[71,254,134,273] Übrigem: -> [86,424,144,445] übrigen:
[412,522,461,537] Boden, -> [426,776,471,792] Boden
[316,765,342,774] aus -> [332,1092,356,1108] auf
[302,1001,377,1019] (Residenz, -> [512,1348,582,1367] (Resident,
● ● ● ● ● ● ●
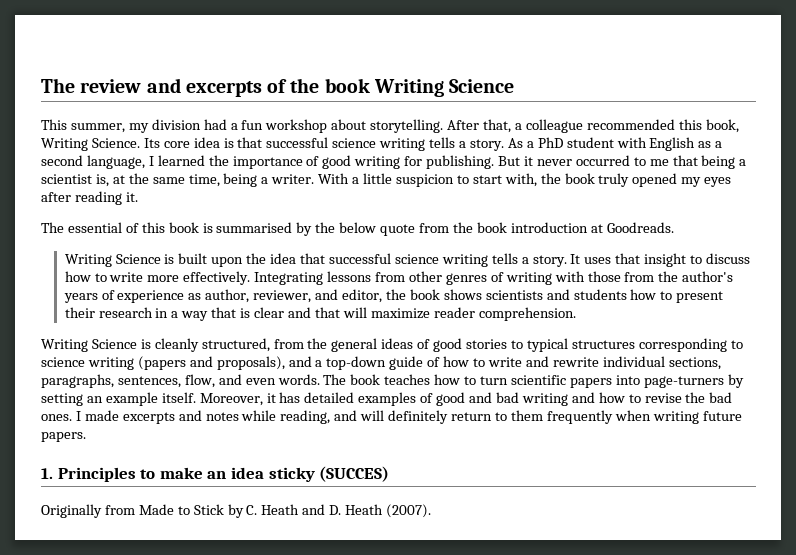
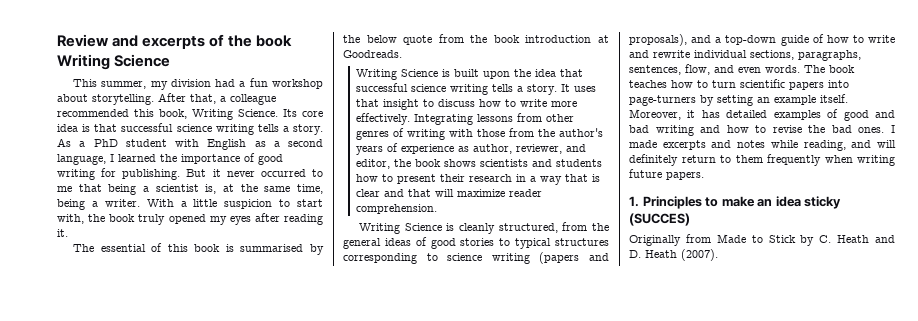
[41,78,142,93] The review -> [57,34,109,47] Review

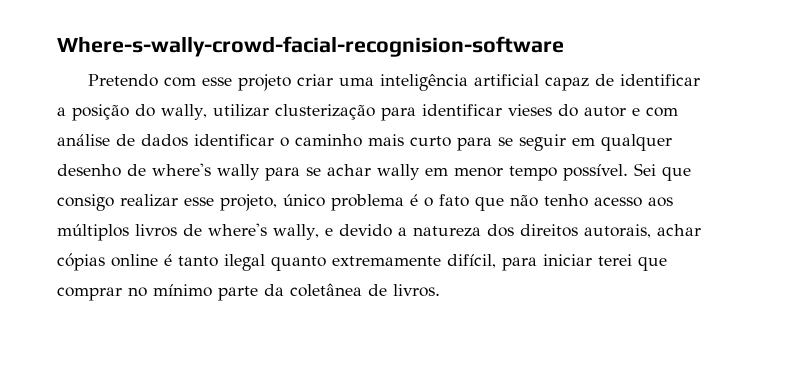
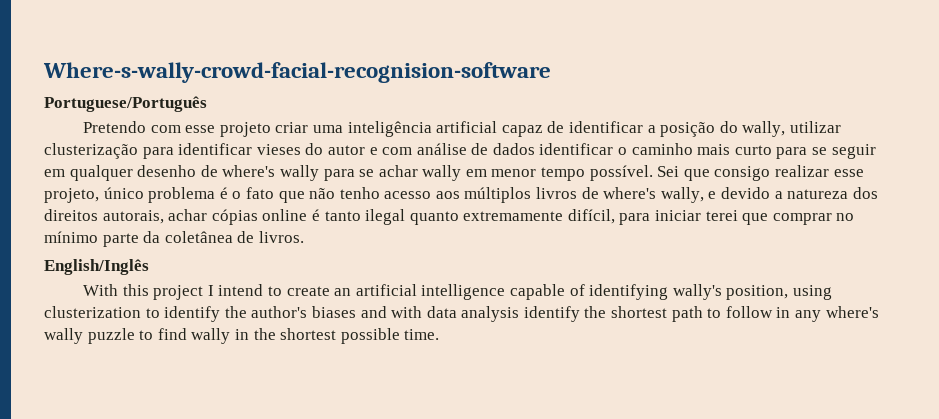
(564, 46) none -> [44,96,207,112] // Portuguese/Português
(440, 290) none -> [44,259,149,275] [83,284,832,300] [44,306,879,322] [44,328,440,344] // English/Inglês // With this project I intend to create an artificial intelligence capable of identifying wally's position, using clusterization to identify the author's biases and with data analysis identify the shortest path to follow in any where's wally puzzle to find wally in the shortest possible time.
● ● ● ● ● ● ●
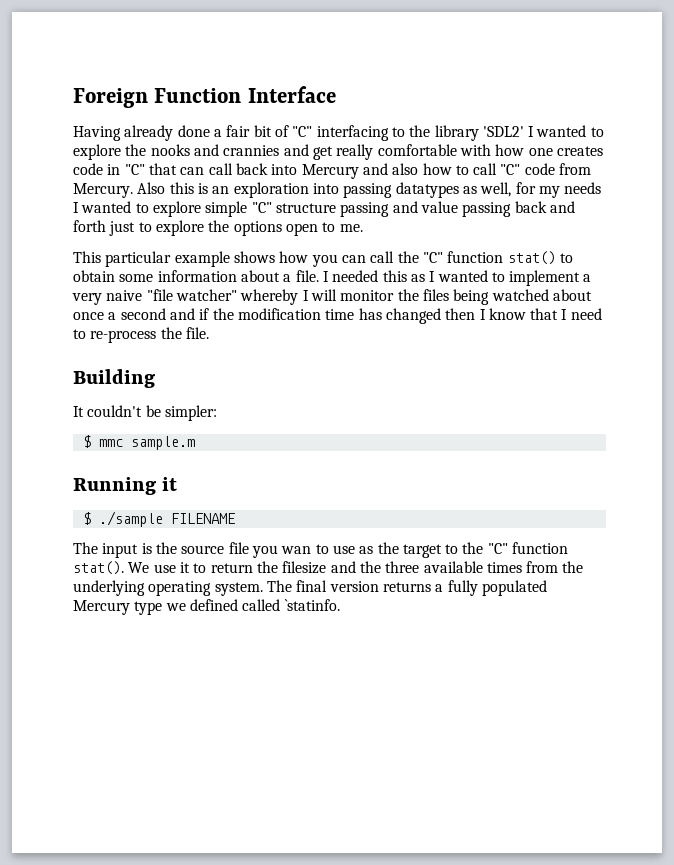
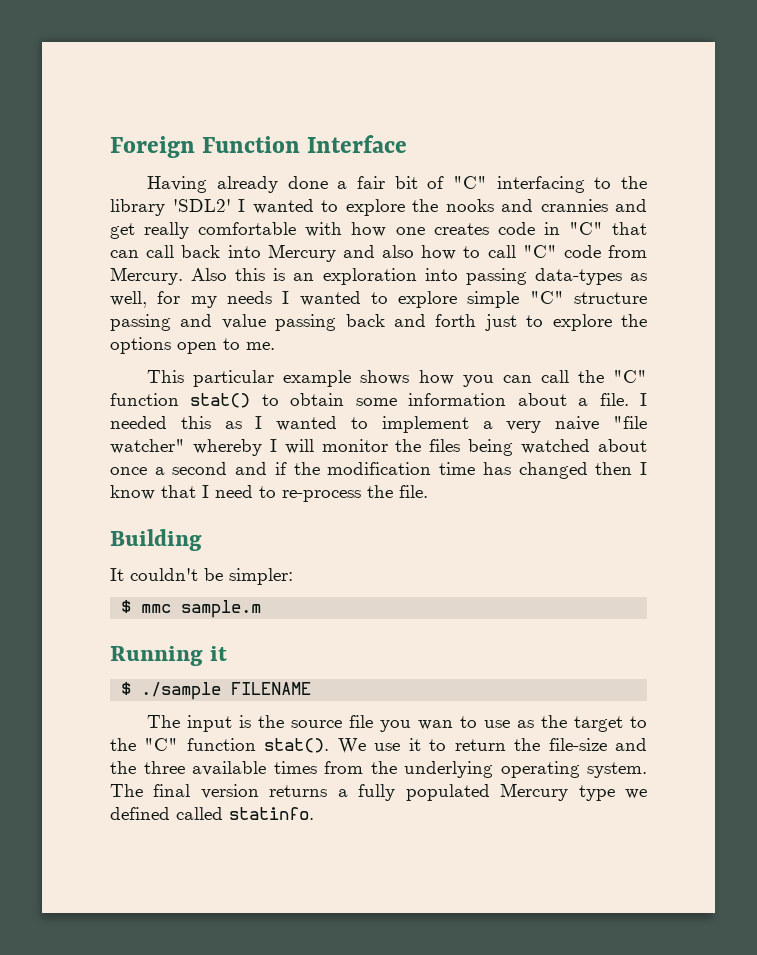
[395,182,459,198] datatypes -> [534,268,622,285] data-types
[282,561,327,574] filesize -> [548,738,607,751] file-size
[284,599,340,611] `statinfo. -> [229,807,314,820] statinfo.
● ● ● ● ● ● ●
Problem statement:
Within the material above, copy exactly the lines from the line that holds "[282,561,327,574] filesize ->" up to and including the line that holds "-> [229,807,314,820] statinfo.".

Response box:
[282,561,327,574] filesize -> [548,738,607,751] file-size
[284,599,340,611] `statinfo. -> [229,807,314,820] statinfo.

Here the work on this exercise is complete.